I must admit, when I heard Steve died, I think I was like many people. We were somewhat expecting it, and not necessarily shocked by the news. Like many of you, I watched the coverage and it made me reflect on the many contributions Steve and Apple have made in terms of form, design and marketing. But, with all of the coverage, I did not necessarily feel that connected to the event. Or, at least not until I read the following Facebook post the next morning. It read:
“Game changer to Electronics
Life changer for the Future
We will miss the man that lets us
do what seemed out of our grasp”
As I read this, I got teary eyed. The post was not from a leading technology thinker, not from a journalist looking for the right words to sum up a universal loss. It was from my 11 year old daughter, Zoe. She felt the loss. She found out that Steve died while reading Facebook postings on her iPhone 4. As I read her post, I realized that she has never lived in a world without Steve or Apple’s vision. Much of what consumes her free time involves Apple and Steve’s incredible imagination. I started to feel the loss myself.
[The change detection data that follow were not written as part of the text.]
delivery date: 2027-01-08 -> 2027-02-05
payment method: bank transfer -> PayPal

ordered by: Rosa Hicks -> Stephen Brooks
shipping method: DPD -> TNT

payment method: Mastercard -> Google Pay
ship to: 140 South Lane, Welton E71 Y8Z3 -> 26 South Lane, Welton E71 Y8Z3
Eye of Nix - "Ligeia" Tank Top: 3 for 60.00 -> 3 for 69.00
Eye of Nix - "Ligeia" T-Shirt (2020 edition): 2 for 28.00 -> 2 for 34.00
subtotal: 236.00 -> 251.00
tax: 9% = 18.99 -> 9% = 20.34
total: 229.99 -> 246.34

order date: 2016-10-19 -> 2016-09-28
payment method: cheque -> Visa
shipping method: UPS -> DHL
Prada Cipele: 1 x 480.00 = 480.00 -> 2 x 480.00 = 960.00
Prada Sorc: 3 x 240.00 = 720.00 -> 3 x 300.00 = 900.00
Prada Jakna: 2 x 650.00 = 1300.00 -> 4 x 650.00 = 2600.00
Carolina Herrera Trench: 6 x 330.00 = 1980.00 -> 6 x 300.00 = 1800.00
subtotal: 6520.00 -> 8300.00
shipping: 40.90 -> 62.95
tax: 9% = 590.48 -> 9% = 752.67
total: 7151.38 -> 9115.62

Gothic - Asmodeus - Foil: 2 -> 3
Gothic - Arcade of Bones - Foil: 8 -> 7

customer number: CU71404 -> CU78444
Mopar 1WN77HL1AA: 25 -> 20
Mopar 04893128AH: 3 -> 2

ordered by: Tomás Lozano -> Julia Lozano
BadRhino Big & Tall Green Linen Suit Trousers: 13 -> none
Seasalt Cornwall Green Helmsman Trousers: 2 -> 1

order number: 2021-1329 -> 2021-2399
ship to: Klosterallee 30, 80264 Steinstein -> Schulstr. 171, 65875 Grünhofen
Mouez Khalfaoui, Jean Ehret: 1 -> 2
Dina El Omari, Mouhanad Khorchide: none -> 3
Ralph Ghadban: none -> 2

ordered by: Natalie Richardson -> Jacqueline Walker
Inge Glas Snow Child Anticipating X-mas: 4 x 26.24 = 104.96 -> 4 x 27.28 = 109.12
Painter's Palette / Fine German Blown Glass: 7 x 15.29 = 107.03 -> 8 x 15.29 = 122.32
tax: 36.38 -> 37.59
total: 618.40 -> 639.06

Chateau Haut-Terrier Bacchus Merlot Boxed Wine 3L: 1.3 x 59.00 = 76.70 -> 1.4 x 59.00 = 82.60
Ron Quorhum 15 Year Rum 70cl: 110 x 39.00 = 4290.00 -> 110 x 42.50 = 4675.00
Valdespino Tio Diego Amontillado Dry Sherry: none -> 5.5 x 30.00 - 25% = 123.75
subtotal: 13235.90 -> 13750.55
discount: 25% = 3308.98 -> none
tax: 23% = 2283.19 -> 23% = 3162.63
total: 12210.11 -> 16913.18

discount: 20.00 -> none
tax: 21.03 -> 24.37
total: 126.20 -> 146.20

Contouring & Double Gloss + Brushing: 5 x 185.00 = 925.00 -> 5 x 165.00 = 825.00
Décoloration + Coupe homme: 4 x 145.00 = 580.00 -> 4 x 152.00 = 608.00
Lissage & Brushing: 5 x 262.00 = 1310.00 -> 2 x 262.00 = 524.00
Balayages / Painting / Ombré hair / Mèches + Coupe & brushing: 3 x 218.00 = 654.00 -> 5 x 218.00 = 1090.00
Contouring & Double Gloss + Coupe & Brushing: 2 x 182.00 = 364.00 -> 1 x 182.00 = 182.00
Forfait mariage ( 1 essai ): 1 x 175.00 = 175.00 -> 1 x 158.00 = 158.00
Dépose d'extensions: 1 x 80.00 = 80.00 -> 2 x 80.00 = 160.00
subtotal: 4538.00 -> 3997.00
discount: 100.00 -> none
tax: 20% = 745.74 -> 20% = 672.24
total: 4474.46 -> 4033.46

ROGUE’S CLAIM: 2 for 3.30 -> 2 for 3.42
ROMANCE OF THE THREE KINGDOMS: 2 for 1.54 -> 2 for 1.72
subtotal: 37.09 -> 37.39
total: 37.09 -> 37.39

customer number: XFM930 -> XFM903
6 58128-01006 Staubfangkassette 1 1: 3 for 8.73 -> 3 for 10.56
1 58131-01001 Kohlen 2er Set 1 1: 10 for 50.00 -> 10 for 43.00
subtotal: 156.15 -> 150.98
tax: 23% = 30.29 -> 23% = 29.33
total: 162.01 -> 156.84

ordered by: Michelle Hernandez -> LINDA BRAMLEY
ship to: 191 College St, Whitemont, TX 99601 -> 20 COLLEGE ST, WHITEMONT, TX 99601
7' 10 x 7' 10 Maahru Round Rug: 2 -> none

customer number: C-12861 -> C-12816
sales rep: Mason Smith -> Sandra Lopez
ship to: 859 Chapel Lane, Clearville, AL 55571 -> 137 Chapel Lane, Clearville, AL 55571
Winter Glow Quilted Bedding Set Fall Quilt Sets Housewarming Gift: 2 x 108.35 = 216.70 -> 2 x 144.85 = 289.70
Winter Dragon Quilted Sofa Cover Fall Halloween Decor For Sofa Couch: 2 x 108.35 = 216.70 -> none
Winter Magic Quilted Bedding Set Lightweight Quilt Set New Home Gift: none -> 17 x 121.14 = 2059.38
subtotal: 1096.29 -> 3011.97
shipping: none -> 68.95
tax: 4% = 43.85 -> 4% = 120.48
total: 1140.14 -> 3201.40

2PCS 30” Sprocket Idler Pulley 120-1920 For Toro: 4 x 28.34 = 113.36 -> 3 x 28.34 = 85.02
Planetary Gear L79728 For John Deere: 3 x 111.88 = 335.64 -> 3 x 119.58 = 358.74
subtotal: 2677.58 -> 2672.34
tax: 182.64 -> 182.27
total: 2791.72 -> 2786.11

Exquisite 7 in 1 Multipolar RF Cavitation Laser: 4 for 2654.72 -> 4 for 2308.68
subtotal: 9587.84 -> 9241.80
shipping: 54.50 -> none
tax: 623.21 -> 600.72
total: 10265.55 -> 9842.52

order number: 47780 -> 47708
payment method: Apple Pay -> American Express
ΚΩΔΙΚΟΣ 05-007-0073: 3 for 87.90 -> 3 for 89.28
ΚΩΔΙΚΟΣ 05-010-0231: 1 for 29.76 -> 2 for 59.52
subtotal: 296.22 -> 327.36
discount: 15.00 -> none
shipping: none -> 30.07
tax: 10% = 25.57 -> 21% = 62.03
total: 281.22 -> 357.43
Thinking about Steve, Apple, and my own vision of starting VanillaSoft, I was quickly reminded of all that we at VanillaSoft had learned from Apple. Even our name was a play off Apple’s incredible branding success. The word apple has about as much to do with computers as Vanilla has to do with software. If there had been no Apple, VanillaSoft would never have been called VanillaSoft. Today, we have customers around the word that know our brand. We picked a quirky name that had sticking power because Steve did it first.
When we designed the product we set out a design belief built around the power of simplicity. Software should be easy. The end user should turn it on, crank it up and be able to quickly and fundamentally understand how to navigate and be productive. We accomplished that goal, but in part we had Steve and Apple well ahead of us telling the world, “It does not have to be difficult.”
The experts, journalist, friends and family of Steve will memorialize him in the proper fashion. As a dad, a software guy and a believer that tech can make a better world, I felt compelled to say “Thank you, Steve.” You showed us all the way.